Cooper: Local teachers have fared well

While some Chattanoogans still await their first raise since the Great Recession, Hamilton County teachers have enjoyed combined salary increases of more than 10 percent since the economic downturn hit with a thud in September 2008.

The Hamilton County Board of Education on Wednesday approved a balanced budget for the 2016-2017 school year that includes a 2 percent raise for teachers on their base salaries and a 1.8 percent rise for administrators.

Including the amount for the upcoming year, which must be approved by the Hamilton County commission, teachers - according to Times Free Press archives - will have received a pay increase of at least 11.33 percent (plus three bonuses) since the 2008-2009 school year.

Those pay bumps may seem excessive to many, but they are a small price to pay a professional who often must be a classroom parent, test monitor, bus wrangler, cafeteria guard and paperwork jockey. And that doesn't include combat pay for being disrespected by students, forgotten by parents and overlooked by administrators.

Much of the credit for those increases belongs to Gov. Bill Haslam, whose budget for fiscal 2017 called for the largest investment in K-12 education without a tax increase in Tennessee history.

That new money of $261 million for public education - 94.6 percent of it recurring funds - included $104.6 million for teacher raises. Haslam had pumped an additional $170 million, including $97 million for teacher raises, into public schools for fiscal 2016.

In 2015, starting teacher salaries in Hamilton County were $36,044, which ranked the district 35th out of 142 districts in the state, according to the Tennessee Education Association. That amount is less than what teachers in Memphis and Nashville schools earn but more than teachers in Knoxville.

Of course teachers, like workers in every other profession, have seen part of those raises eaten away over the period by higher health care insurance premiums. But fortunately for local teachers, their health care plan, just a few years ago, was categorized as one of the best in the state.

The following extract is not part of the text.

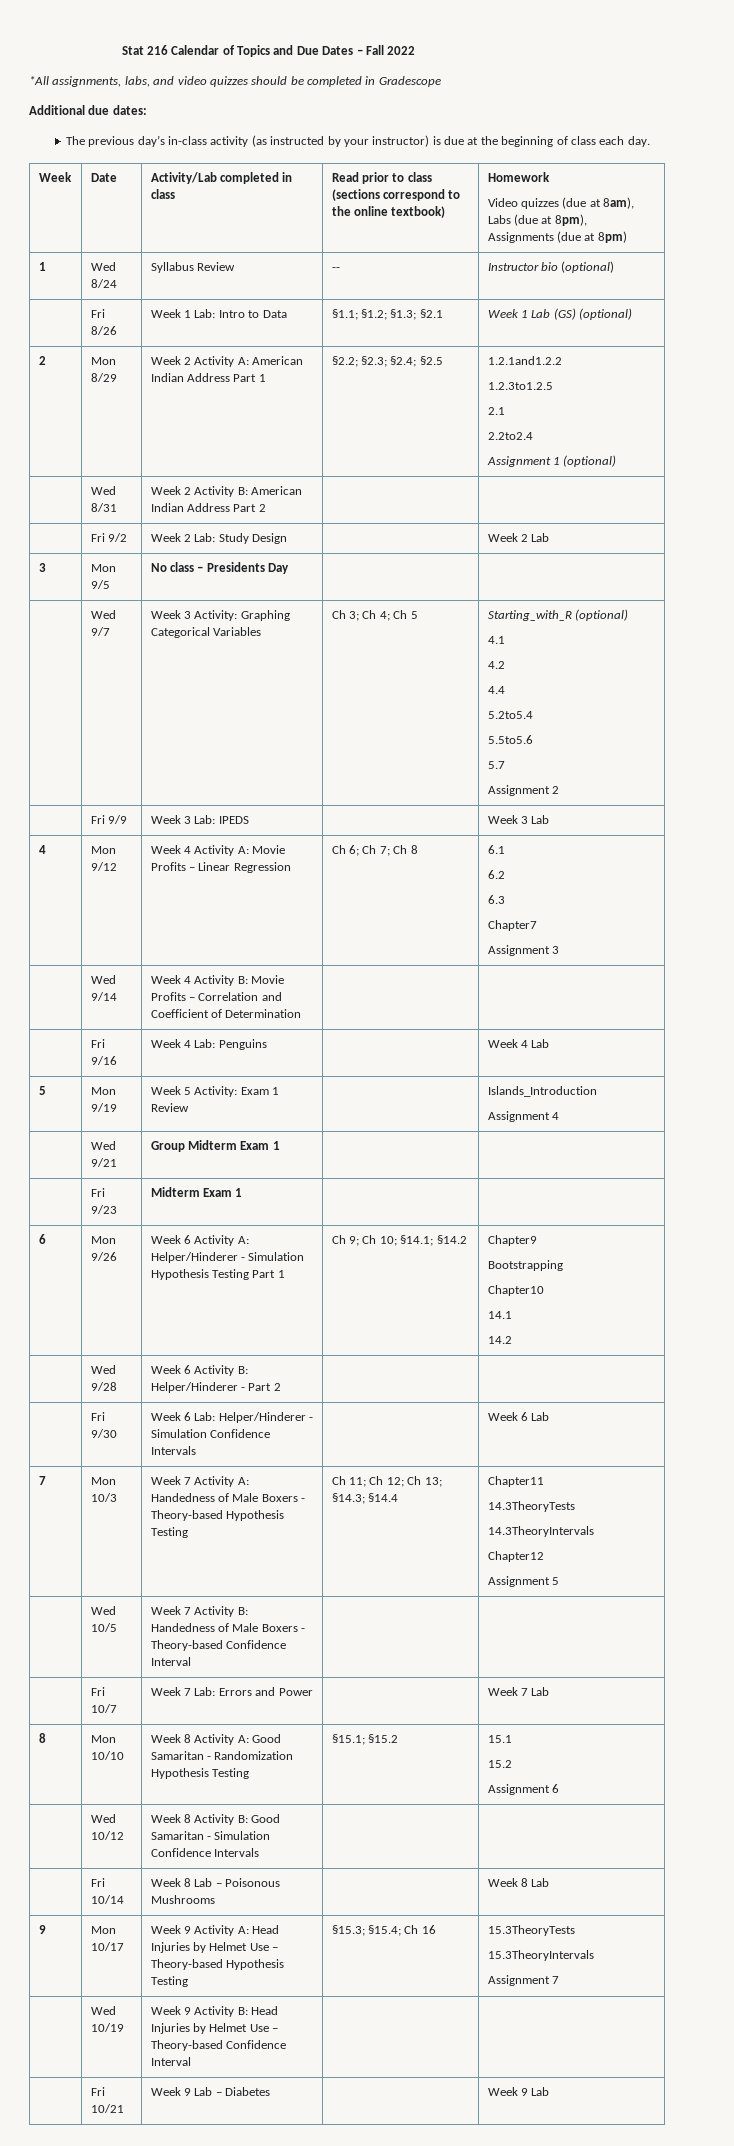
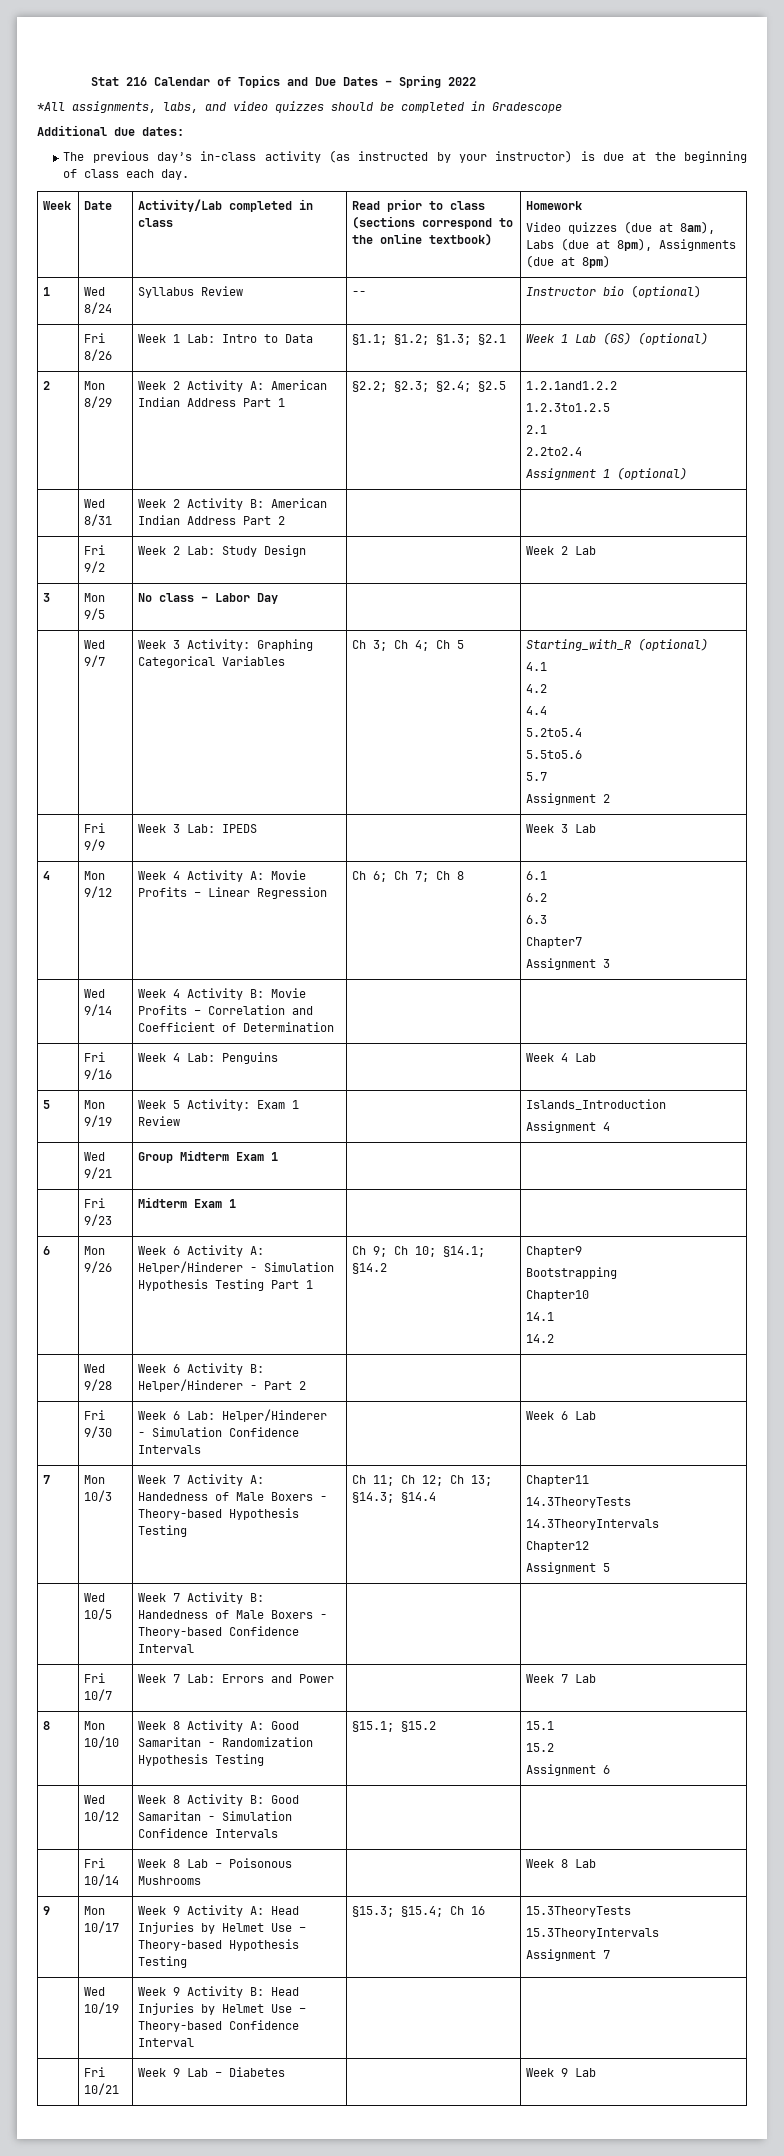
- Stat 216 Calendar of Topics and Due Dates – Fall 2022
+ Stat 216 Calendar of Topics and Due Dates – Spring 2022
- 3 | Mon 9/5 | No class – Presidents Day | |
+ 3 | Mon 9/5 | No class – Labor Day | |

Teachers, further, regrettably, often have to dip into their own pockets for materials for their classes. Indeed, public school teachers spend an average of $500 out of their pockets annually, according to a 2014 national school supply association survey.

So while the salaries for our local classroom CEOs don't come close to the average annual pay of $160,000 for U.S. chief executive officers, we're glad local and state officials are recognizing the worth of our teachers. And we hope this recognition will help them find new and innovative ways to help the district's students, who have fallen behind the state in several education benchmarks, including literacy, math and ACT scores.